I just read that the expansion is actually accelerating so I guess inverse square law isn't right.
Yes it isn't. I tried to picture the extremely rapid (exponential) expansion of the universe during inflation.
 

FAQ: At what speed is our universe expanding?

What is the current estimated speed of the expansion of our universe?

The current estimated speed of the expansion of our universe is approximately 73.3 kilometers per second per megaparsec (km/s/Mpc). This is known as the Hubble Constant, named after astronomer Edwin Hubble who first discovered the expansion of the universe.
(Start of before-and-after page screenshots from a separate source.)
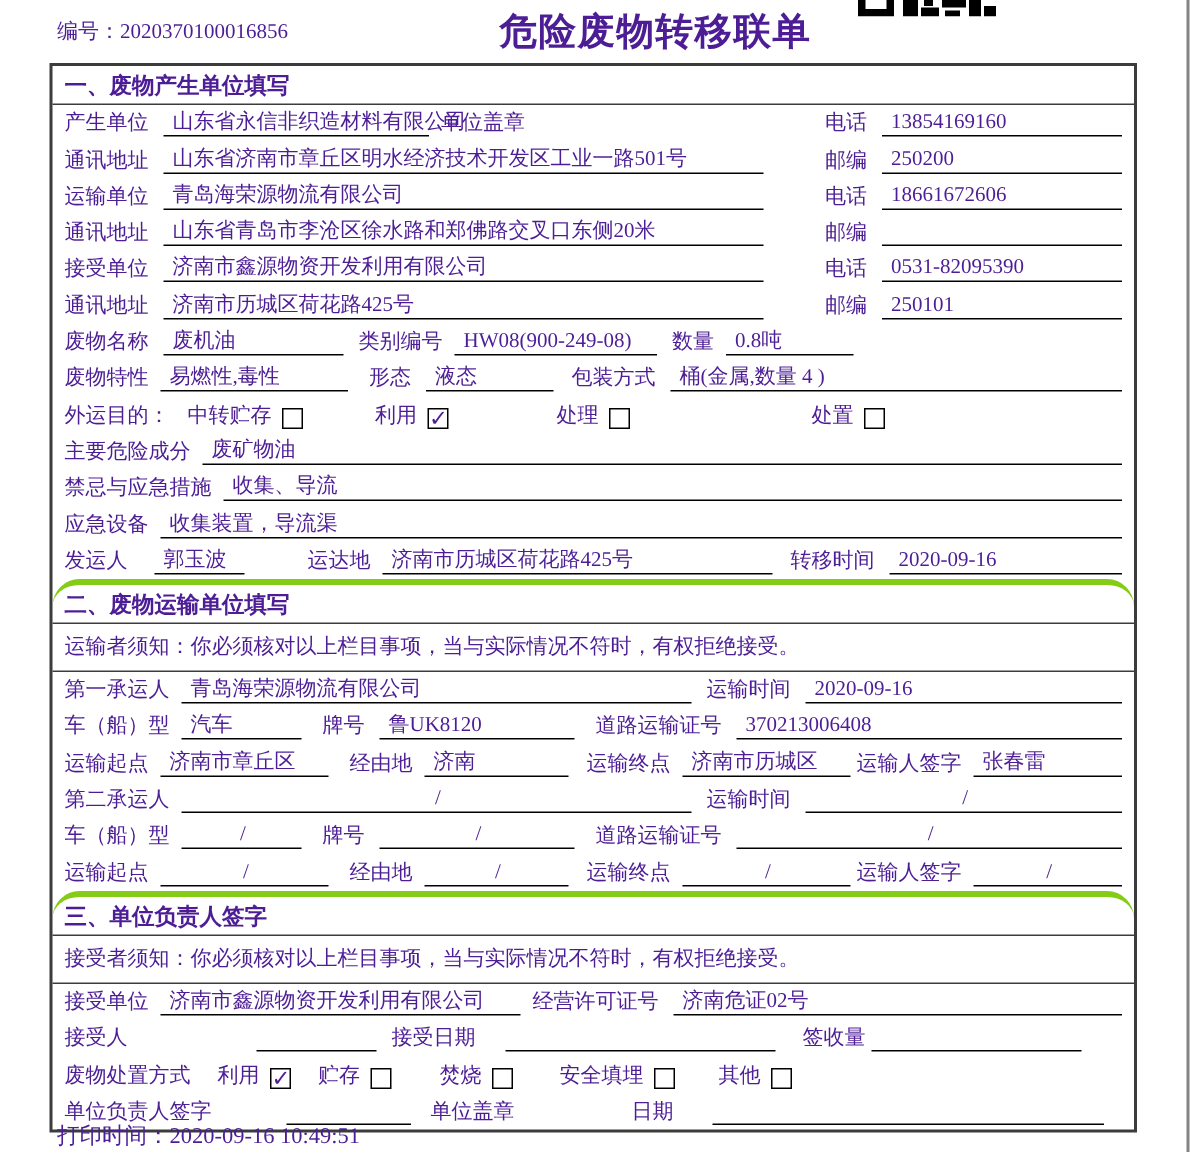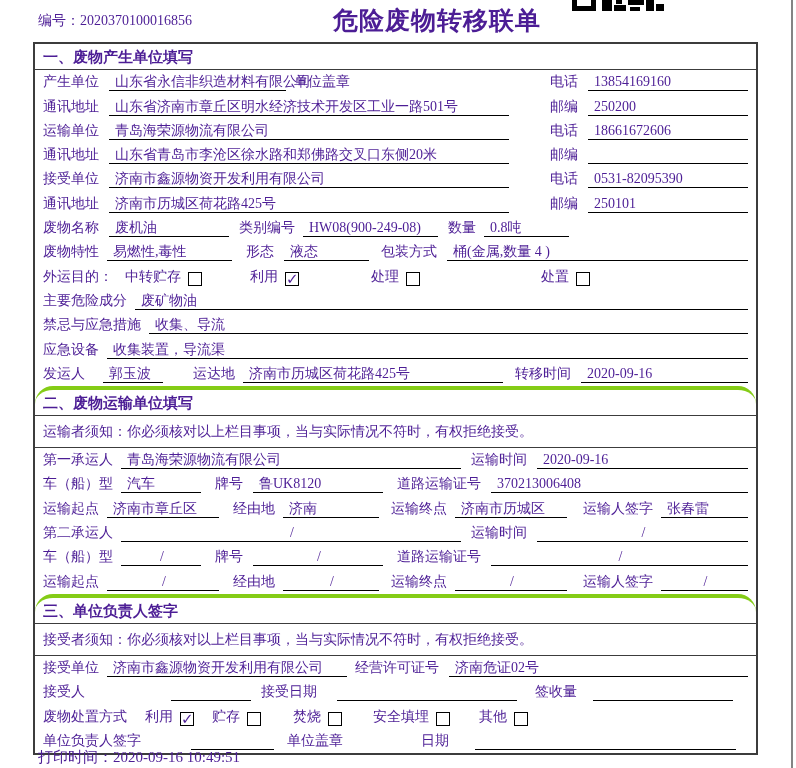--- a/index.html
+++ b/index.html
@@ -35,7 +35,7 @@
   .m8{margin-left:8px}.m10{margin-left:10px}.m12{margin-left:12px}.m13{margin-left:13px}
   .m14{margin-left:14px}.m16{margin-left:16px}.m18{margin-left:18px}.m20{margin-left:20px}
   .m26{margin-left:26px}.m28{margin-left:32px}.m29{margin-left:29px}.m31{margin-left:31px}
-  .m42{margin-left:30px}.m48{margin-left:48px}.m50{margin-left:50px}.m72{margin-left:72px}
+  .m42{margin-left:42px}.m48{margin-left:48px}.m50{margin-left:50px}.m72{margin-left:72px}
   .m86{margin-left:86px}.m121{margin-left:121px}.m144{margin-left:78px}
 
   .opt{display:inline-flex;align-items:flex-end;white-space:nowrap;flex:none;}

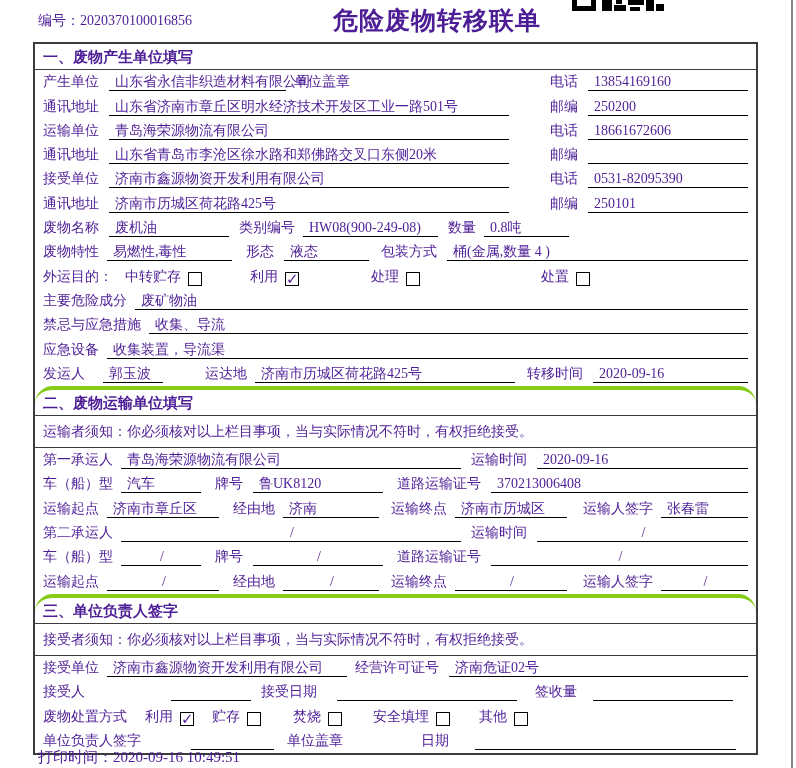--- a/index.html
+++ b/index.html
@@ -33,7 +33,7 @@
   .w177{width:177px}.w180{width:180px}.w240{width:240px}.w260{width:260px}
   .w340{width:340px}.w400{width:400px}
   .m8{margin-left:8px}.m10{margin-left:10px}.m12{margin-left:12px}.m13{margin-left:13px}
-  .m14{margin-left:14px}.m16{margin-left:16px}.m18{margin-left:18px}.m20{margin-left:20px}
+  .m14{margin-left:14px}.m16{margin-left:4px}.m18{margin-left:18px}.m20{margin-left:20px}
   .m26{margin-left:26px}.m28{margin-left:32px}.m29{margin-left:29px}.m31{margin-left:31px}
   .m42{margin-left:42px}.m48{margin-left:48px}.m50{margin-left:50px}.m72{margin-left:72px}
   .m86{margin-left:86px}.m121{margin-left:121px}.m144{margin-left:78px}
How is the speed of the universe's expansion measured?

The speed of the universe's expansion is measured by observing the redshift of light from distant galaxies. This is done using a tool called a spectrograph, which separates light into different wavelengths. The amount of redshift in the light from a galaxy can be used to calculate its distance from Earth and the speed at which it is moving away from us.

Is the speed of the universe's expansion constant?

No, the speed of the universe's expansion is not constant. It was thought to be constant for many years, but recent observations have shown that the expansion is actually accelerating. This means that the speed is increasing over time, rather than remaining constant.

Can the speed of the universe's expansion change?

Yes, the speed of the universe's expansion can change. As mentioned before, it is currently accelerating. This acceleration is thought to be caused by a mysterious force called dark energy, which makes up about 70% of the universe's total energy. The exact nature of dark energy is still not fully understood.

How does the speed of the universe's expansion affect the shape of the universe?

The speed of the universe's expansion is directly related to the shape of the universe. If the expansion continues to accelerate, the universe will eventually become flat and infinite. If the expansion slows down, the universe could eventually collapse in on itself in a "Big Crunch." The current data suggests that the expansion will continue to accelerate, leading to a flat and infinite universe.